We need the printer. Despite the fact we can now e-mail property particulars and spend less on franking machine bills, the public still come in to the office and like to see physical details, something more tangible than an electronic alert. I’m guessing the backup of photocopies in each property file is down to a few sheets at best, as one of the bean counter’s economy drives was to hold fewer sets in stock as you can run extra copies any time. False economy.
As I listen to Vivaldi’s Four Seasons - a piece I used to like - I start opening post, handset in the crick of my neck, headache building. If my call is so f***ing important to you, I rage internally, pick up the line, just pick it up!
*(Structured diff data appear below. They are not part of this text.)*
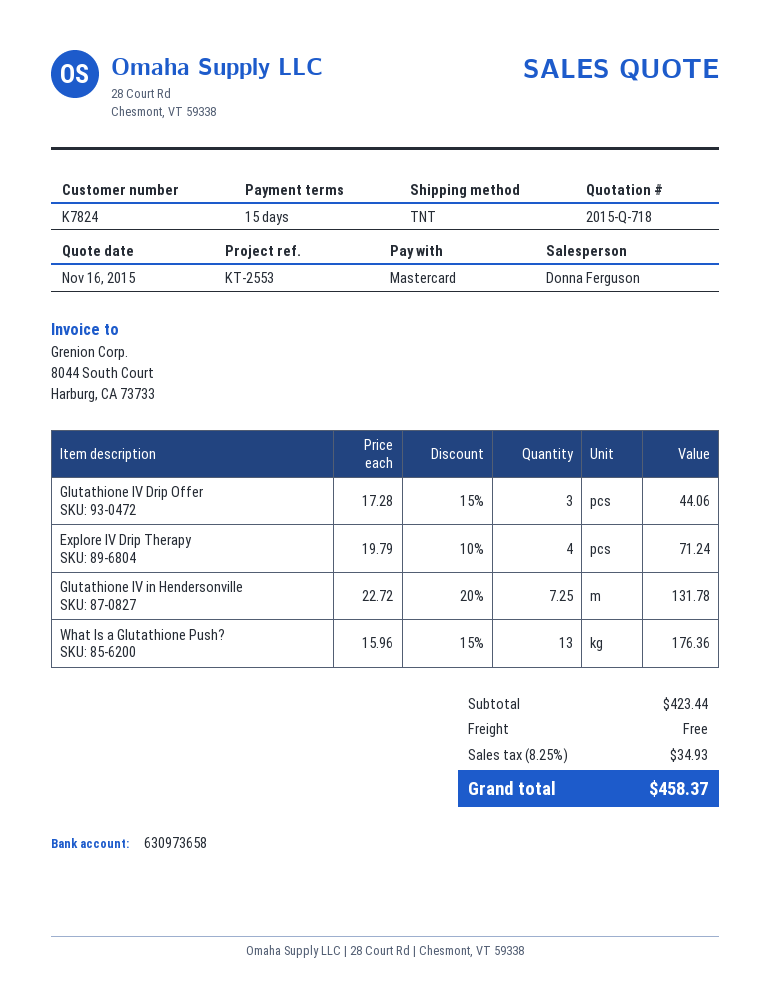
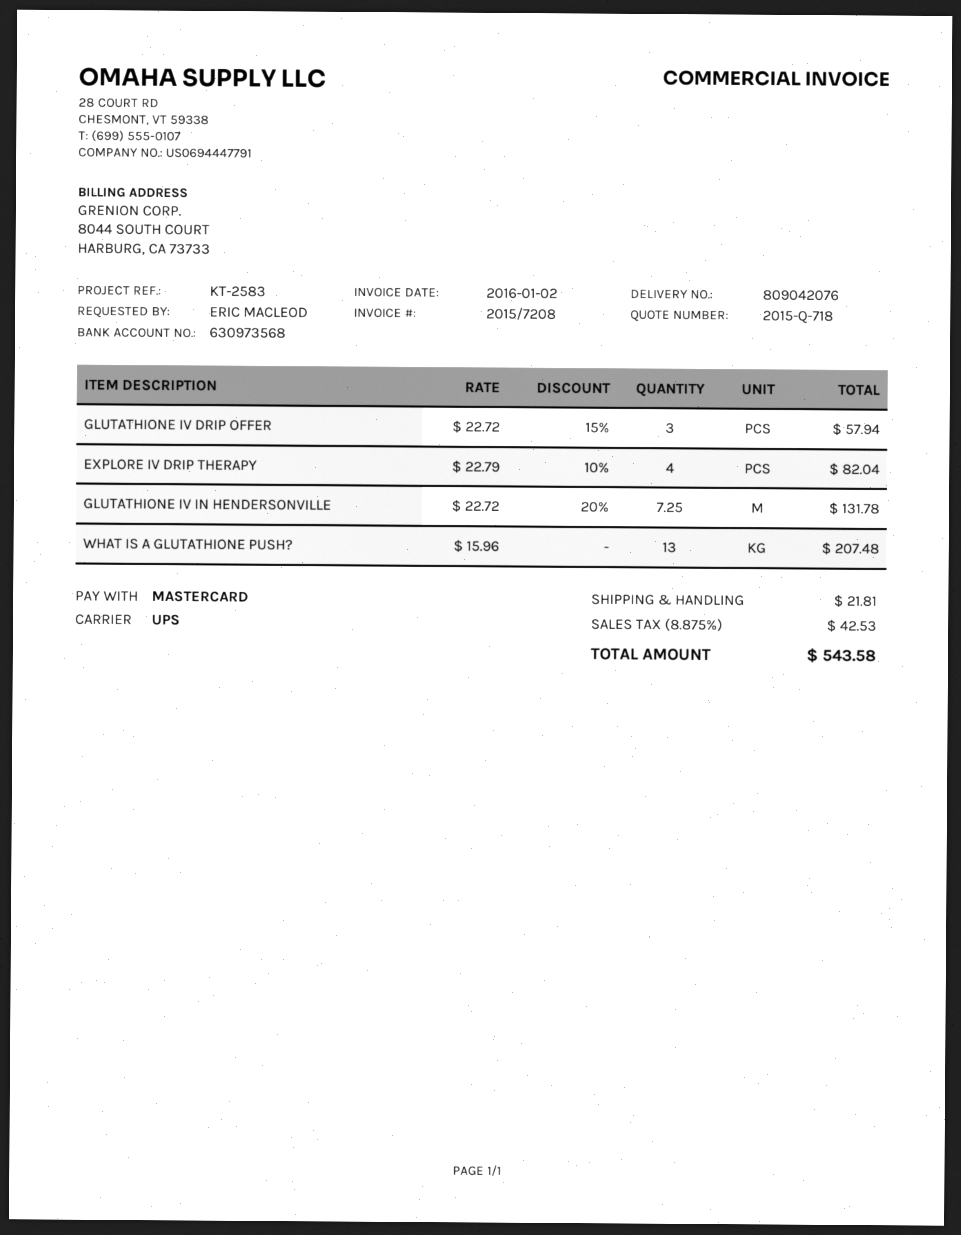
reference: KT-2553 -> KT-2583
bank account: 630973658 -> 630973568
shipping method: TNT -> UPS
Glutathione IV Drip Offer: 3 x 17.28 - 15% = 44.06 -> 3 x 22.72 - 15% = 57.94
Explore IV Drip Therapy: 4 x 19.79 - 10% = 71.24 -> 4 x 22.79 - 10% = 82.04
What Is a Glutathione Push?: 13 x 15.96 - 15% = 176.36 -> 13 x 15.96 = 207.48
shipping: 0.00 -> 21.81
tax: 8.25% = 34.93 -> 8.875% = 42.53
total: 458.37 -> 543.58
‘Do we have any toner?’ Asks lettings lush B, to groans all round. ‘What?’ She parries. ‘The printer isn’t working.’ Negotiator S has a word in sotto voice and B shoots me a derisory look, just as I spot the contract-cleaners’ bill and realise for the umpteenth time the old woman with a duster and some pride in the job, was much better value.
The heavily accented man only serves to annoy me when he starts reciting a clumsy script, which includes asking how my day is going? Not sure if you can recognise sarcasm in a second language. Twenty-four hours for an engineer to show up is laughable – unless they really are coming from Mumbai.
Then the bean counter rings. My day was downhill from there.